Horticulture New Zealand hosted a workshop to improve industry understanding of the Brown Marmorated Stink Bug (BMSB) last Thursday.
Run at the end of the Horticulture Industry Forum in Wellington, KVH were invited to take part along with other industry stakeholders.
The workshop was based on a fictional find of a bug in the Gisborne region and included a simulation, the basis for a response, and how the industry can support a response. There will be a round-up of the key learnings put together for everyone to review but one that was highlighted right from the outset was the importance of getting community support and buy-in from the start.
Groups across the industry – HortNZ, KVH, Pipfruit New Zealand, NZ Wine, and NZ Avocadoes – are working together to develop best practice BMSB risk management expectations and guidelines to support importers and distributors of farm and orchard equipment and supplies from high-risk BMSB countries, such as tractors from Italy.
KVH is also planning a further exercise scenario with Zespri over the coming weeks to ensure there are robust plans in place for quickly getting information to and from growers in the event of a BMSB find.
Communications campaigns to get information out to the public continue to take place. There has been fantastic uptake of the MPI video about BMSB featuring Ruud, the bug man (watch below). In just over a month the video has been viewed on Facebook more than 160 thousand times and has reached just over 330,000 people through their Facebook pages – if you haven’t already viewed or shared it with colleagues, family and friends please do.

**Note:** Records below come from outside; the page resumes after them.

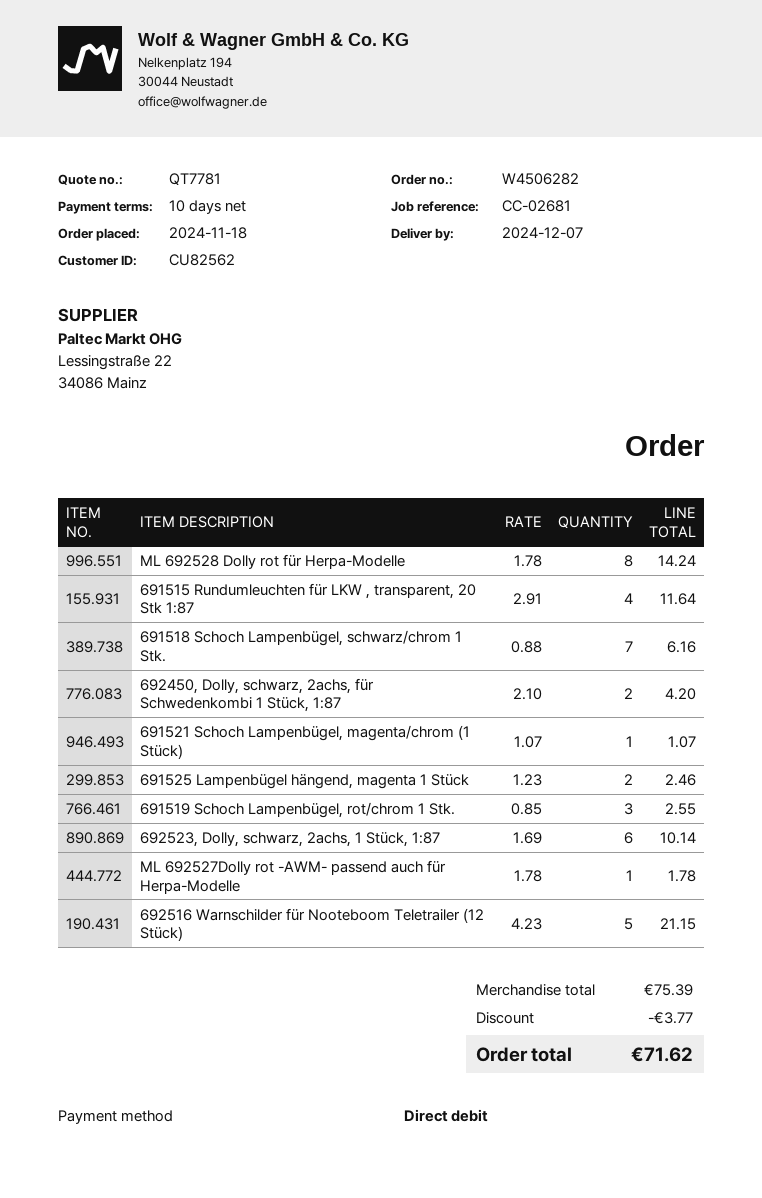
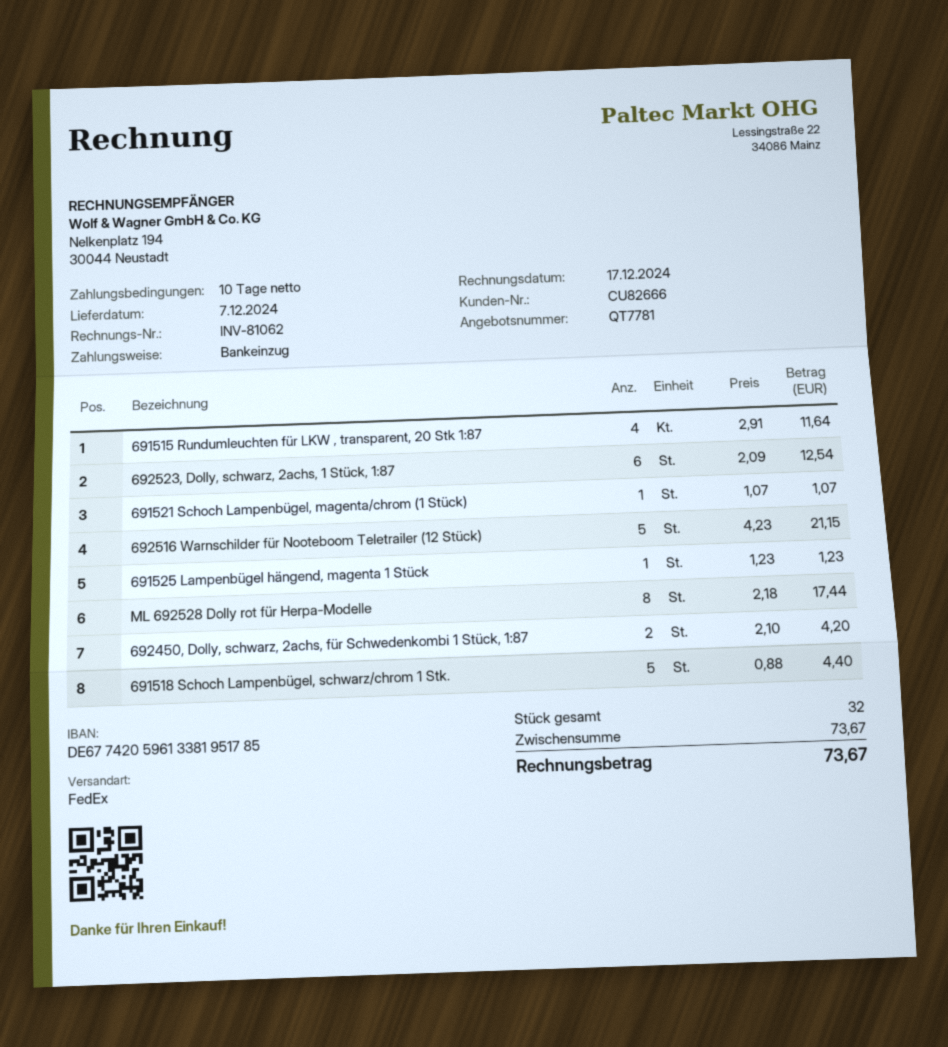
customer number: CU82562 -> CU82666
ML 692528 Dolly rot für Herpa-Modelle: 8 x 1.78 = 14.24 -> 8 x 2.18 = 17.44
691518 Schoch Lampenbügel, schwarz/chrom 1 Stk.: 7 x 0.88 = 6.16 -> 5 x 0.88 = 4.40
691525 Lampenbügel hängend, magenta 1 Stück: 2 x 1.23 = 2.46 -> 1 x 1.23 = 1.23
691519 Schoch Lampenbügel, rot/chrom 1 Stk.: 3 x 0.85 = 2.55 -> none
692523, Dolly, schwarz, 2achs, 1 Stück, 1:87: 6 x 1.69 = 10.14 -> 6 x 2.09 = 12.54
ML 692527Dolly rot -AWM- passend auch für Herpa-Modelle: 1 x 1.78 = 1.78 -> none
subtotal: 75.39 -> 73.67
discount: 3.77 -> none
total: 71.62 -> 73.67

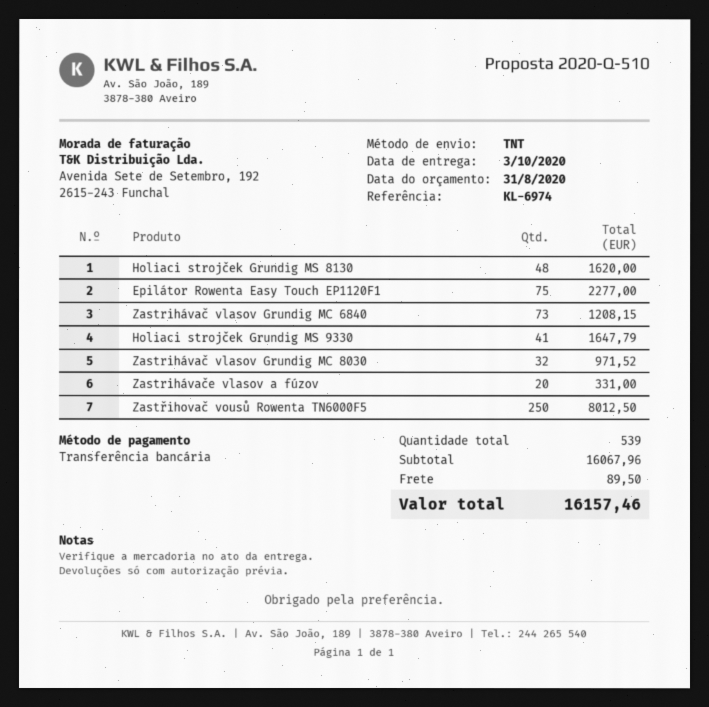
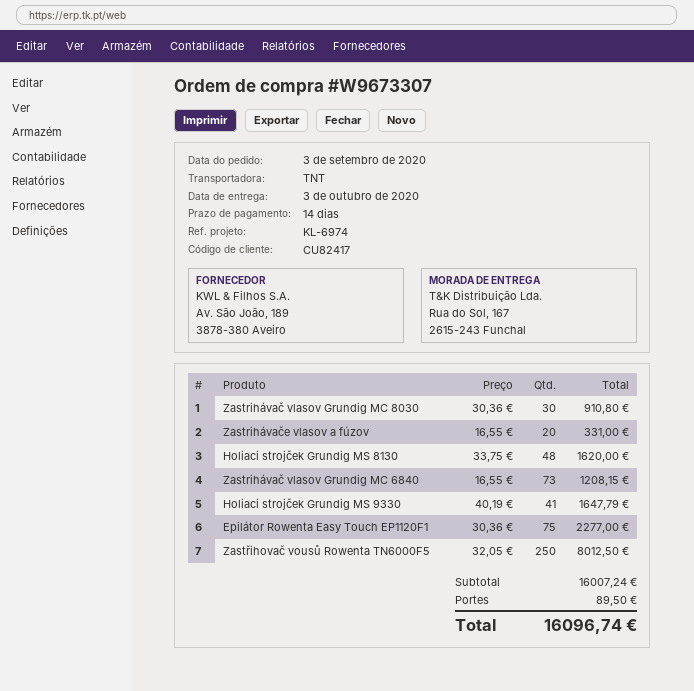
Zastrihávač vlasov Grundig MC 8030: 32 for 971.52 -> 30 for 910.80
subtotal: 16067.96 -> 16007.24
total: 16157.46 -> 16096.74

Two further videos were also developed last week targeting travellers and those who receive mail. These are quick, short animated videos encouraging and reminding people to check their bags and parcels. Released over the weekend they are already proving popular and help to spread the message about being on the lookout for this serious threat.
Minister for Primary Industries Nathan Guy said on Wednesday that various activities – like the ones above – to prevent the establishment of BMSB have ramped up over summer and helped raise public awareness of this serious threat.
“Work underway includes detector dog training, research on the effectiveness of lures, obtaining approval for chemical sprays and public awareness advertising and campaigns.”
“There is also mandatory treatments of vehicle and machinery pathways, and targeted verification inspections on sea containers. MPI will soon be visiting European exporters of high risk cargo and working with them to mitigate these risks.”
KVH continues to work closely with MPI as part of the GIA on biosecurity and in the last Bulletin published an update (including data) on all pre-border, border and post-border interventions to manage BMSB risk.